After sparking backlash both on social media and beyond, Reebok Russia deleted the sexually aggressive ads from its Instagram account. Shortly after, however, uploaded some of them once again, rolling out an explanatory statement blaming the social network’s “age policy” for having to pull the ads. Campaign director Alexander Golofast resigned that same day.

In this particular case. the failure was not due to a bad translation, but to a poor cultural appropriation and not being in the context of the area.

Not that impossible

Although cultural markets may seem different and totally unpredictable, it is not impossible to succeed.

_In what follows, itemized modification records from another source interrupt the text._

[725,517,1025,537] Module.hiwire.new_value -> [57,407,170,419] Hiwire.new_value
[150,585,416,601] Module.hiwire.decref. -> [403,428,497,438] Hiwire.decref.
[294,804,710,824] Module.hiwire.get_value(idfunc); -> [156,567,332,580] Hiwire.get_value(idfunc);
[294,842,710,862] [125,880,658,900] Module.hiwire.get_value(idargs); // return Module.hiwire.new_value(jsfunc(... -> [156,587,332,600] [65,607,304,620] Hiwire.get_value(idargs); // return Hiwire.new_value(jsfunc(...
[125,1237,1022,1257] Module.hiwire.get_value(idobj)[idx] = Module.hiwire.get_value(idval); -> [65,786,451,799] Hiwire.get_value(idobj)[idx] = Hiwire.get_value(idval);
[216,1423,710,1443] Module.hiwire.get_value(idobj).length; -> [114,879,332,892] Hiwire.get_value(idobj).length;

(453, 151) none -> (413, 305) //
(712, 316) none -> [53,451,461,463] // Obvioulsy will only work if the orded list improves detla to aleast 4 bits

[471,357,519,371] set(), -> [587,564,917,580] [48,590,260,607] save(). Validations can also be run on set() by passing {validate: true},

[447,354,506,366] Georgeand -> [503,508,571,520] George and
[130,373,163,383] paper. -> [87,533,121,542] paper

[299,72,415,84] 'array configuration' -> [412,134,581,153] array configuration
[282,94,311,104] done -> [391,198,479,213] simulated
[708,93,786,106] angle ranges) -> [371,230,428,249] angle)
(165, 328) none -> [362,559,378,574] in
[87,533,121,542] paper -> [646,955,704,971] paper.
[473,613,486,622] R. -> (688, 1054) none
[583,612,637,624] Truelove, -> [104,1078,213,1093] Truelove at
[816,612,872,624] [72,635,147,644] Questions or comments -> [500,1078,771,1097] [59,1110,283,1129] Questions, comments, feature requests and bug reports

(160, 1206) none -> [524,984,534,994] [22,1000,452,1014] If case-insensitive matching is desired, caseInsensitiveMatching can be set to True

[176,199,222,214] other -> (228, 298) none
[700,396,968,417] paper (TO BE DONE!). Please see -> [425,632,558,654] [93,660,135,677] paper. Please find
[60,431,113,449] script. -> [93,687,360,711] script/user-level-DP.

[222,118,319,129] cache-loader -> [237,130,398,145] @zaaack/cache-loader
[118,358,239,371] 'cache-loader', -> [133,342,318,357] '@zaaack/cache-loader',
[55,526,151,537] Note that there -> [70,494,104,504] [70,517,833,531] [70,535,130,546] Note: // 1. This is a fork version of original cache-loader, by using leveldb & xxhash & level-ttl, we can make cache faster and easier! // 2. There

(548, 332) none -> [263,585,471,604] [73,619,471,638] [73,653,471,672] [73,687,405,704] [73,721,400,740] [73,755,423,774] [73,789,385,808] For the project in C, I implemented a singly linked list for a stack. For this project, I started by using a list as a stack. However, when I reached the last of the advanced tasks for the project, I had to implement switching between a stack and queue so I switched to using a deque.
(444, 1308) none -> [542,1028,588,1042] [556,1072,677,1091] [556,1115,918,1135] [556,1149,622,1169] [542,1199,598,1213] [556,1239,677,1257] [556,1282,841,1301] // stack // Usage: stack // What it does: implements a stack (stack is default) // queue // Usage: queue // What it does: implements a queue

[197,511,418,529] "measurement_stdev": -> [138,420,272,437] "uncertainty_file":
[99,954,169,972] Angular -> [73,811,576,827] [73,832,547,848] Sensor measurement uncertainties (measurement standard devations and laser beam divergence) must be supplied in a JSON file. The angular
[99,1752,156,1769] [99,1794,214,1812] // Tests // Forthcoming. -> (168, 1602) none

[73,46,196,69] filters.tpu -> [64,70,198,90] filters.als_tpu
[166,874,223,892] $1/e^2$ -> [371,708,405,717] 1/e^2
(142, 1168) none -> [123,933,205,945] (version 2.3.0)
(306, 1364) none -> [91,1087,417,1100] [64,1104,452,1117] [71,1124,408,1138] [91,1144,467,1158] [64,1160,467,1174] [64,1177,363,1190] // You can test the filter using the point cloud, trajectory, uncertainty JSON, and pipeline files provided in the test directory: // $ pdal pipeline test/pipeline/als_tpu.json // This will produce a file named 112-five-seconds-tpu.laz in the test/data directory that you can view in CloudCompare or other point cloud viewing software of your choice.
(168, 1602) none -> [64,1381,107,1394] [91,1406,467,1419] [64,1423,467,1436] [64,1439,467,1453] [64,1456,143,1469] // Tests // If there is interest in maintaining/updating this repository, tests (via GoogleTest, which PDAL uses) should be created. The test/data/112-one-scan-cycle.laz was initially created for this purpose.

In 2015, Nike Women launched its popular "Better for It" motivational campaign in Moscow, featuring professional athletes embracing pain in pursuit of perfection or glory. In addition, Nike also turned Instagram posts of real girls working out into street posters around Moscow. Indeed, the campaign's title is "Real Girls of Moscow," and it aims to capture the spirit of what Nike describes as a growing sports movement in Russia, featuring women who are "free-thinking and free-spirited," and "are more comfortable in sneakers than heels, preferring exercise to fad diets.”

Image Credits: Adweek

The campaign was successfully adapted to other “delicate” markets, such as Turkey and the Middle East. The latter centers around the question "What will they say about you?" and shows women exercising, some in traditional Arab dress, defying stares of disapproval. The film highlights professional and everyday athletes from the Arab region. The Turkish film is set to Beyonce's "Run the World (Girls)" and also challenges gender stereotypes. The film is shot on a series of transitioning sets, and it sees women breaking out of traditional poses to become athletes, and contrasts stereotypes, such as, for example, “we love gold” with footage of an athlete rewarding herself with a gold medal.

As we have seen above, the reputational risks increase if the campaign not only needs to be translated, but also adapted and in some way reinvented.

But when left in hands of natives that truly understand the realities they’re working with the reward may be a lot more than simple high ROI numbers.